### WHAT THE TASK ASKS
Wherever "center" occurs in the entries, copy the line that holds it.

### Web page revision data

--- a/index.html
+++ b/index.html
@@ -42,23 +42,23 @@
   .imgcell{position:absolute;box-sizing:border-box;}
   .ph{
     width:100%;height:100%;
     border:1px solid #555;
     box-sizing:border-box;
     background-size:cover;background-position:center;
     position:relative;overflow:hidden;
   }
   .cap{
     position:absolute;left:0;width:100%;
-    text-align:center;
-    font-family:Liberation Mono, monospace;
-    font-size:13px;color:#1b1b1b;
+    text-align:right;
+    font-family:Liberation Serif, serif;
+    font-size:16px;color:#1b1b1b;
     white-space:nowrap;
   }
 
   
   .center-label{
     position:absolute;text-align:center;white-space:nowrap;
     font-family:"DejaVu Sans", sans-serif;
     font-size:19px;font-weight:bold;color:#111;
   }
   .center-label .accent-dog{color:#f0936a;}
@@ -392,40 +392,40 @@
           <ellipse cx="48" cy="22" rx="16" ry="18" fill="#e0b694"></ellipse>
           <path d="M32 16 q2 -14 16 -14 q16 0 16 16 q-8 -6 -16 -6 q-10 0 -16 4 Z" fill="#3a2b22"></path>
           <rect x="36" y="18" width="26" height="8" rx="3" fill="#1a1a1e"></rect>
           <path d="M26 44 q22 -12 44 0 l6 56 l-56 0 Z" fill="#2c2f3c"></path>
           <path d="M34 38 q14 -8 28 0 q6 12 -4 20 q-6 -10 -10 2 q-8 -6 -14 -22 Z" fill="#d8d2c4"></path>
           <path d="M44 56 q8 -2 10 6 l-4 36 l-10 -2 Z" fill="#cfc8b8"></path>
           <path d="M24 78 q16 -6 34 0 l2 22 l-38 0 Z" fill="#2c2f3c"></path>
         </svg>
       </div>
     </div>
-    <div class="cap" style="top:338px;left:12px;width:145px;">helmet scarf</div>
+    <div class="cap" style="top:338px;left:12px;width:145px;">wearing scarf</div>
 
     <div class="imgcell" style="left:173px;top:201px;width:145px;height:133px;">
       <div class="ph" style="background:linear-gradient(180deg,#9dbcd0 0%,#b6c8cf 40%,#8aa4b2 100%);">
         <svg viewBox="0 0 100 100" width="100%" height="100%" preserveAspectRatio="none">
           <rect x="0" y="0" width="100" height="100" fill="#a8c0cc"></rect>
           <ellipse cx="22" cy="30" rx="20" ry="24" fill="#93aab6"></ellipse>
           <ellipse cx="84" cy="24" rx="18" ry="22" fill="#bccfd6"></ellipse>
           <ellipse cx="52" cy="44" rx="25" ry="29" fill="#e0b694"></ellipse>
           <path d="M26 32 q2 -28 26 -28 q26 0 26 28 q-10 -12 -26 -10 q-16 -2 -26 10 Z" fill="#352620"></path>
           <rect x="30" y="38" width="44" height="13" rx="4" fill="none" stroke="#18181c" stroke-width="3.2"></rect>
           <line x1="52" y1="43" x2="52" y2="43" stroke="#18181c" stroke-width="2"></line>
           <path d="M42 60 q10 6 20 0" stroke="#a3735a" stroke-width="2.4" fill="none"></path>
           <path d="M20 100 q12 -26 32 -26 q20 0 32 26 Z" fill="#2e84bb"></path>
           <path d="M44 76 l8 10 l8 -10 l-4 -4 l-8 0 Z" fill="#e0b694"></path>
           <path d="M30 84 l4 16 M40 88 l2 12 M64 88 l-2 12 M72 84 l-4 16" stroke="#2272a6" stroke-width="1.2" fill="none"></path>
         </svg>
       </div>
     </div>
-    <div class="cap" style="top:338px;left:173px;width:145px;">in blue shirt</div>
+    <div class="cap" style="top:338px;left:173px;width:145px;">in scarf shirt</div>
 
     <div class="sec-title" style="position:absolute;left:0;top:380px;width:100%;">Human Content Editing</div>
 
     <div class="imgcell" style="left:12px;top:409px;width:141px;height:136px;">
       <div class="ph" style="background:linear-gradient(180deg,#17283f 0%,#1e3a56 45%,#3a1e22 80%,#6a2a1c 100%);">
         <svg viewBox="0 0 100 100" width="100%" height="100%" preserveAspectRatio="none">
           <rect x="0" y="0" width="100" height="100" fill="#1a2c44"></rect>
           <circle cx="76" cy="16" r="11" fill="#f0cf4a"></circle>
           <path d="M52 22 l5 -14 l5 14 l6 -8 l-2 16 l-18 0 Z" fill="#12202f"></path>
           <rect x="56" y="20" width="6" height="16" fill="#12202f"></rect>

### THE ANSWER
     background-size:cover;background-position:center;
-    text-align:center;
   .center-label{
     position:absolute;text-align:center;white-space:nowrap;
   .center-label .accent-dog{color:#f0936a;}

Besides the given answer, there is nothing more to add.